* What to do: Go over the entries below line by line, copying each one that contains the word "none".

* Data for the task:

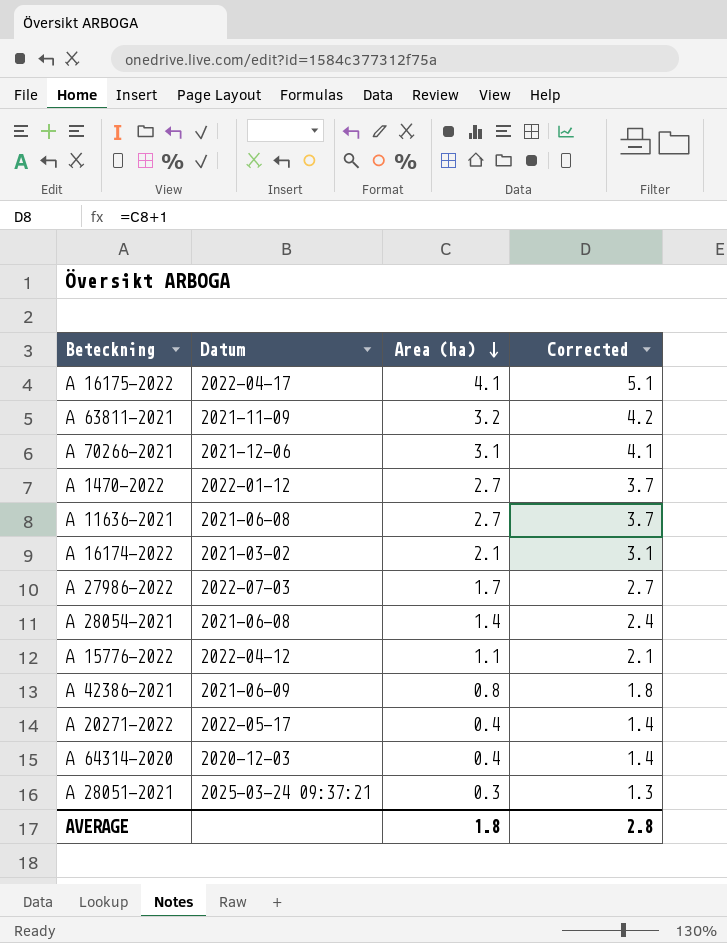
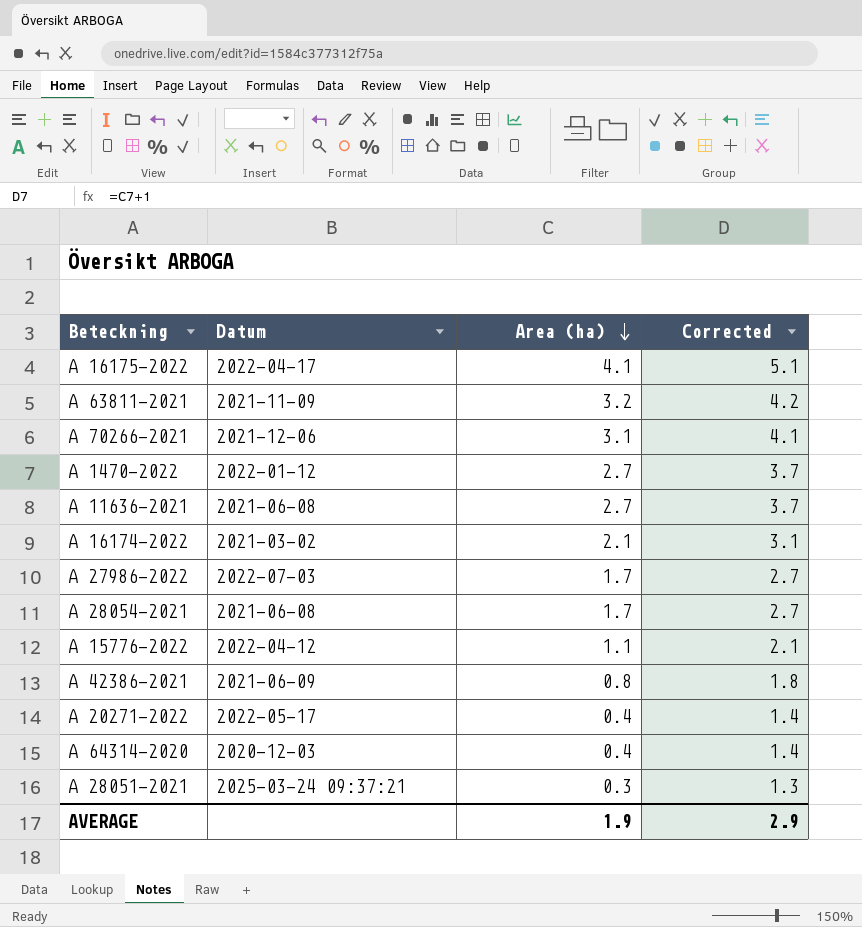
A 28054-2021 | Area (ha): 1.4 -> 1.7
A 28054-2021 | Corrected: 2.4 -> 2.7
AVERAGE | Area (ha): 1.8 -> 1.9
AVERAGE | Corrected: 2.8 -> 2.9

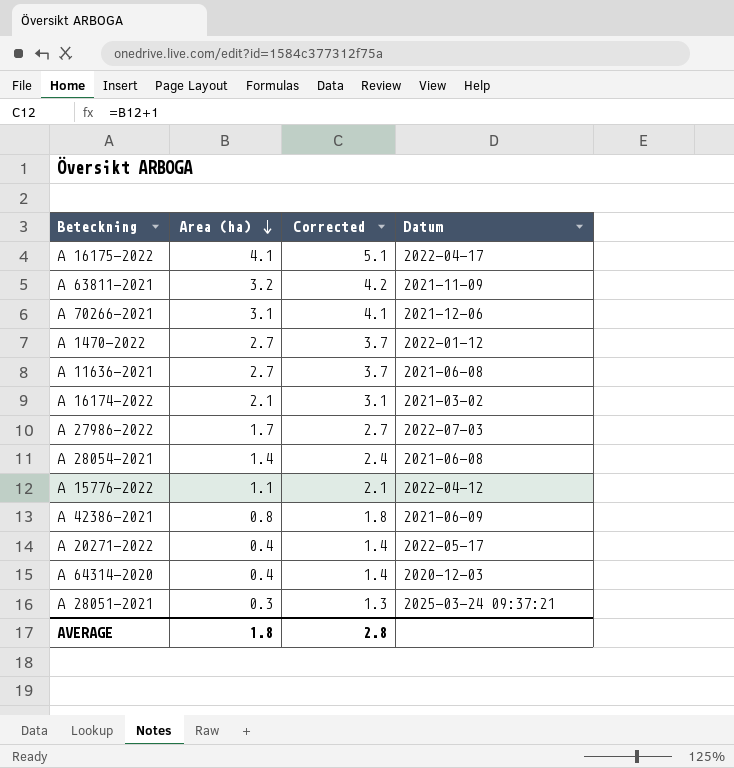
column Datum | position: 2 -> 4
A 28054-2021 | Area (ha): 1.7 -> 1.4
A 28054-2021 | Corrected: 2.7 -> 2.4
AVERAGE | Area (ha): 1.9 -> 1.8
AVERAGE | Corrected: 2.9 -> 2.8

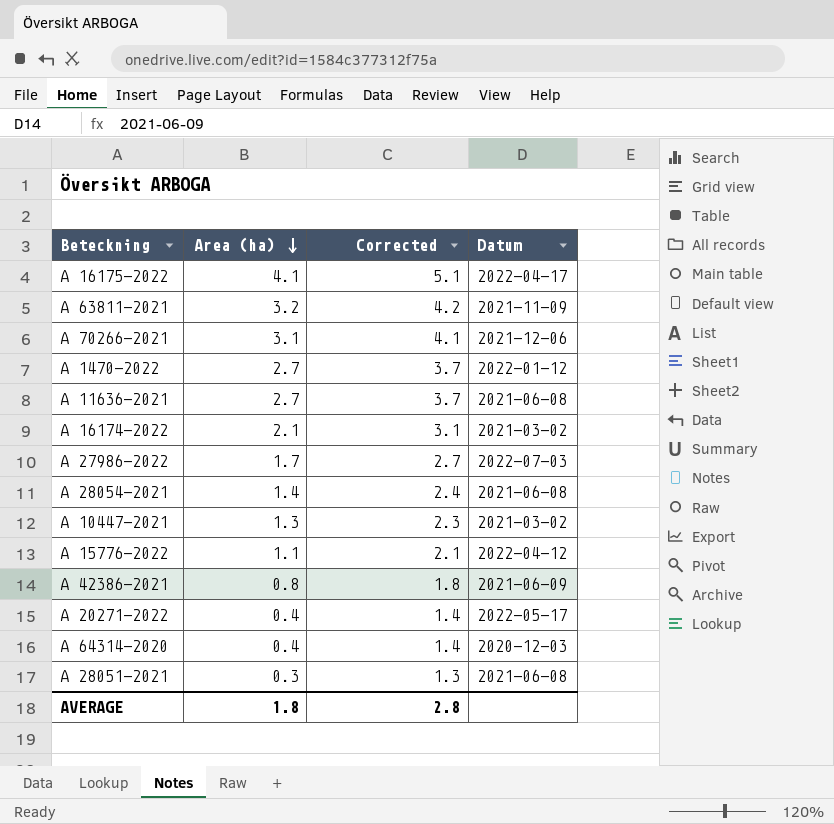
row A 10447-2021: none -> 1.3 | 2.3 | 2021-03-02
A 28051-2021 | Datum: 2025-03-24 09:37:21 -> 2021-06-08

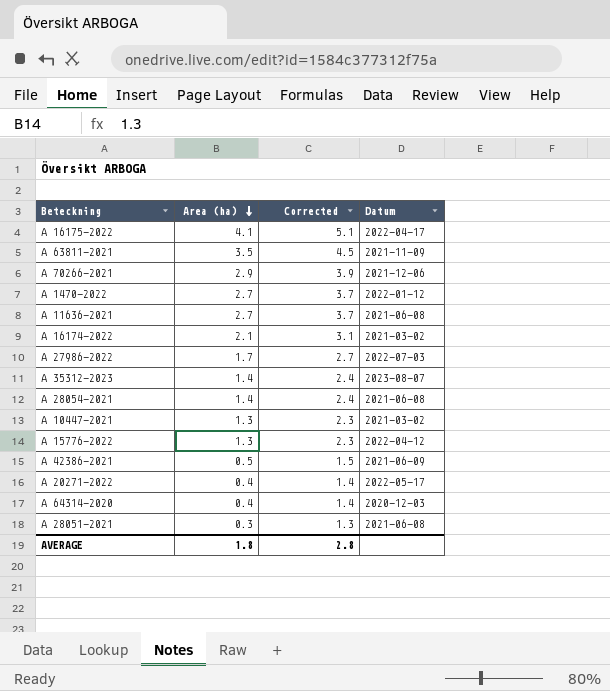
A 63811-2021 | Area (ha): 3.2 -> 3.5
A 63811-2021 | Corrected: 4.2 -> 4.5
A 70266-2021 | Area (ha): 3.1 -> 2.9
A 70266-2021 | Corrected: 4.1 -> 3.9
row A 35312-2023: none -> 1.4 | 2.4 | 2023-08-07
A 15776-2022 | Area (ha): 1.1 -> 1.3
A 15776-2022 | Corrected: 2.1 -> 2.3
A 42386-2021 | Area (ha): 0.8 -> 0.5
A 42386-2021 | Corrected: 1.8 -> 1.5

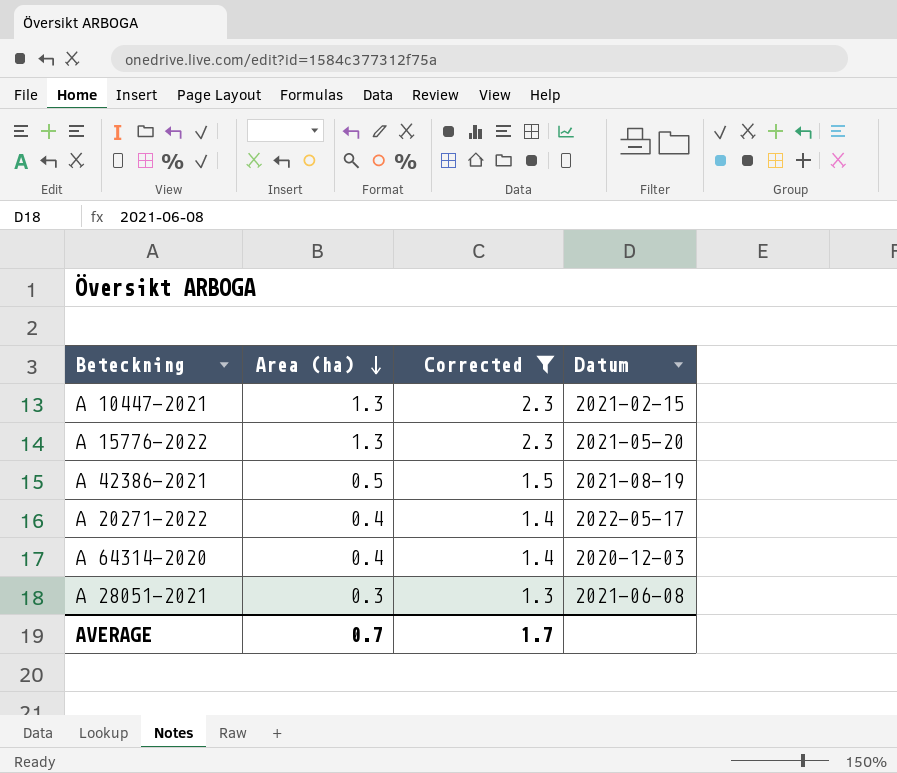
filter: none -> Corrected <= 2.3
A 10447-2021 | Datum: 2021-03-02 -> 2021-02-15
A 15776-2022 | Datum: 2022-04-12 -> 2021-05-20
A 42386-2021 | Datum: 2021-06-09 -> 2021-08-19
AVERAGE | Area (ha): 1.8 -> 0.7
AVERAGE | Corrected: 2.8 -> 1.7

* Response box:
row A 10447-2021: none -> 1.3 | 2.3 | 2021-03-02
row A 35312-2023: none -> 1.4 | 2.4 | 2023-08-07
filter: none -> Corrected <= 2.3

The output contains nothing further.